> [About this exercise] Filter the records below for the word "pesquisa". Keep each line that has it.

[Data entries]
┏━━
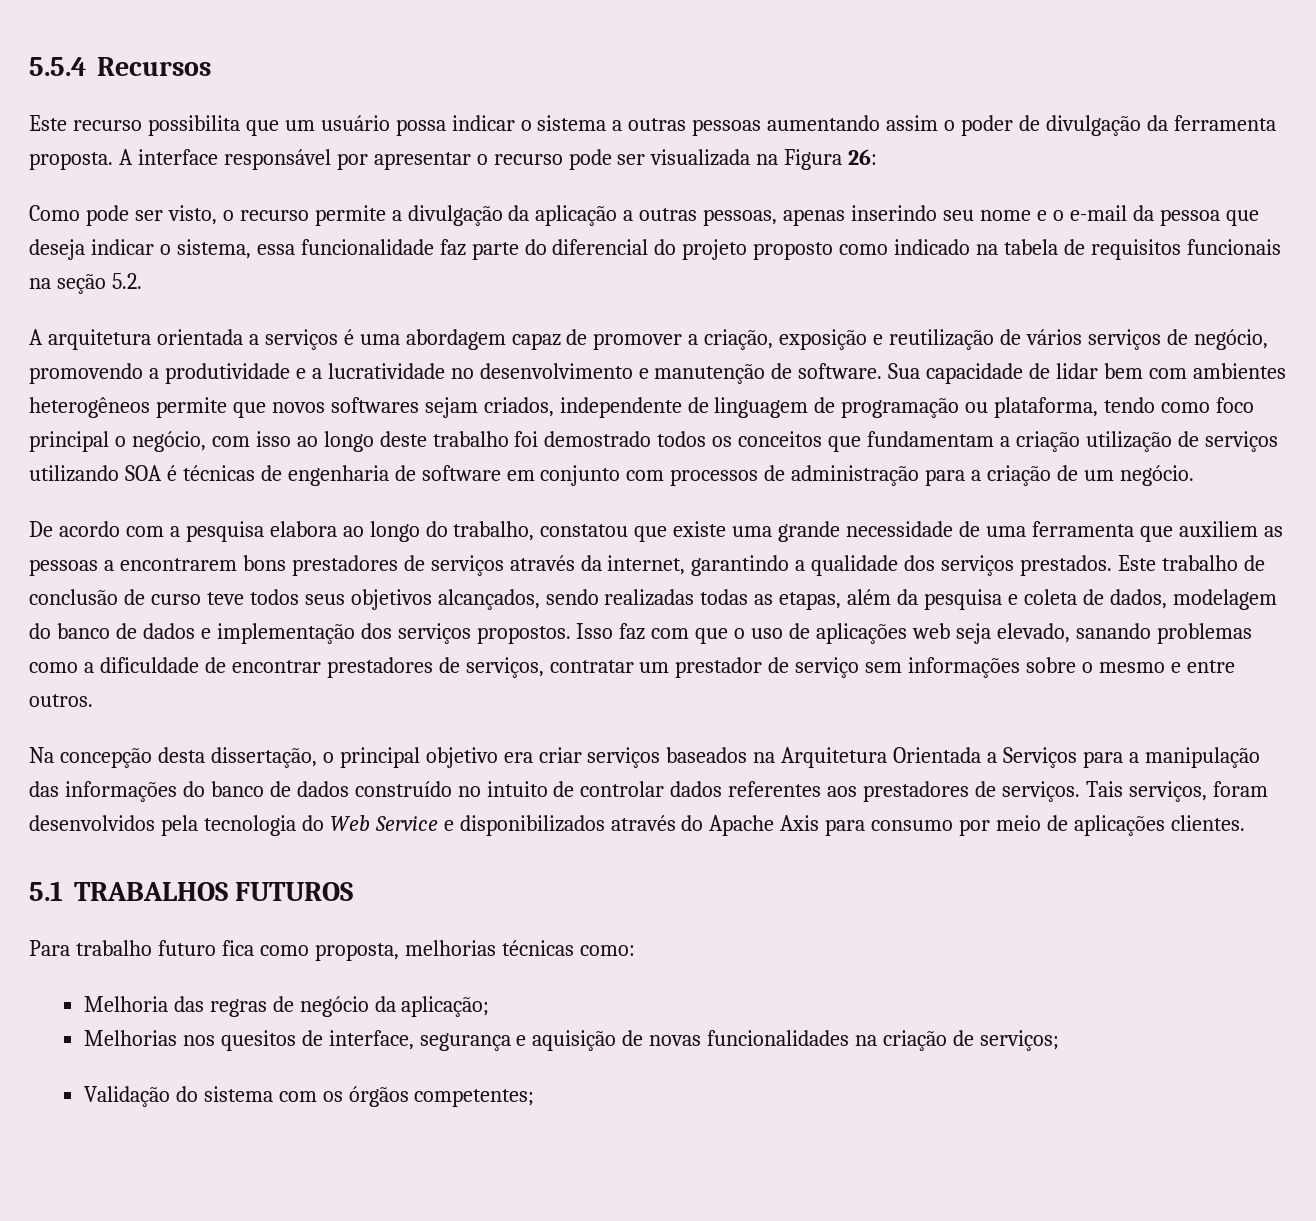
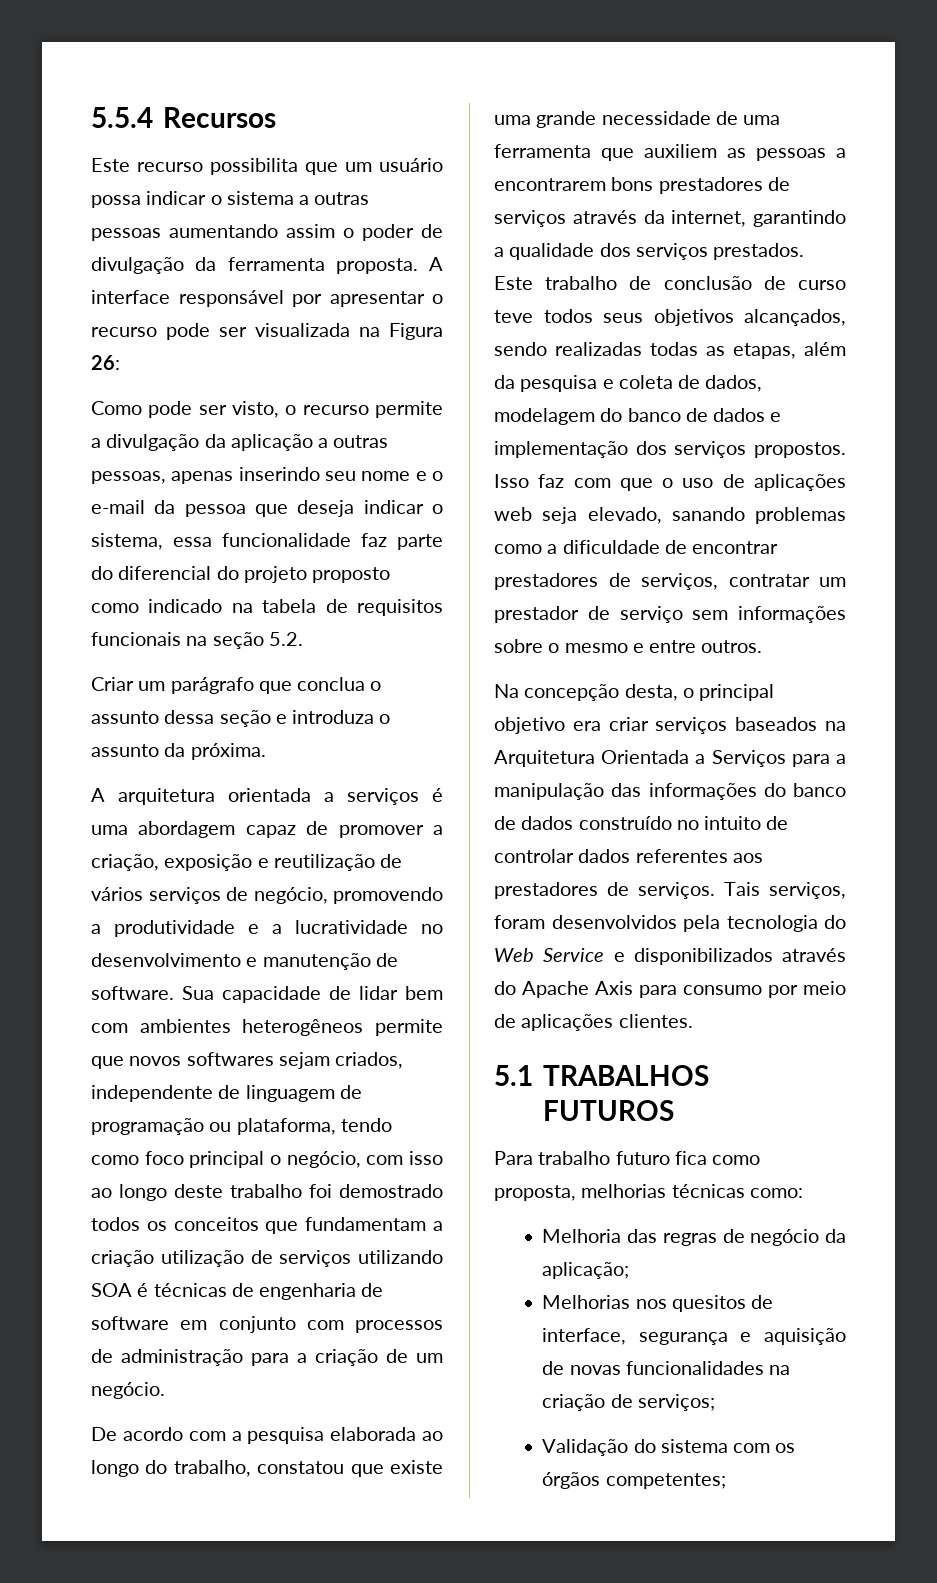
+ Criar um parágrafo que conclua o assunto dessa seção e introduza o assunto da próxima.
- De acordo com a pesquisa elabora ao longo do trabalho, constatou que existe uma grande necessidade de uma ferramenta que auxiliem as pessoas a encontrarem bons prestadores de serviços através da internet, garantindo a qualidade dos serviços prestados.
+ De acordo com a pesquisa elaborada ao longo do trabalho, constatou que existe uma grande necessidade de uma ferramenta que auxiliem as pessoas a encontrarem bons prestadores de serviços através da internet, garantindo a qualidade dos serviços prestados.
- Na concepção desta dissertação, o principal objetivo era criar serviços baseados na Arquitetura Orientada a Serviços para a manipulação das informações do banco de dados construído no intuito de controlar dados referentes aos prestadores de serviços.
+ Na concepção desta, o principal objetivo era criar serviços baseados na Arquitetura Orientada a Serviços para a manipulação das informações do banco de dados construído no intuito de controlar dados referentes aos prestadores de serviços.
┗━━
> [Response below]
- De acordo com a pesquisa elabora ao longo do trabalho, constatou que existe uma grande necessidade de uma ferramenta que auxiliem as pessoas a encontrarem bons prestadores de serviços através da internet, garantindo a qualidade dos serviços prestados.
+ De acordo com a pesquisa elaborada ao longo do trabalho, constatou que existe uma grande necessidade de uma ferramenta que auxiliem as pessoas a encontrarem bons prestadores de serviços através da internet, garantindo a qualidade dos serviços prestados.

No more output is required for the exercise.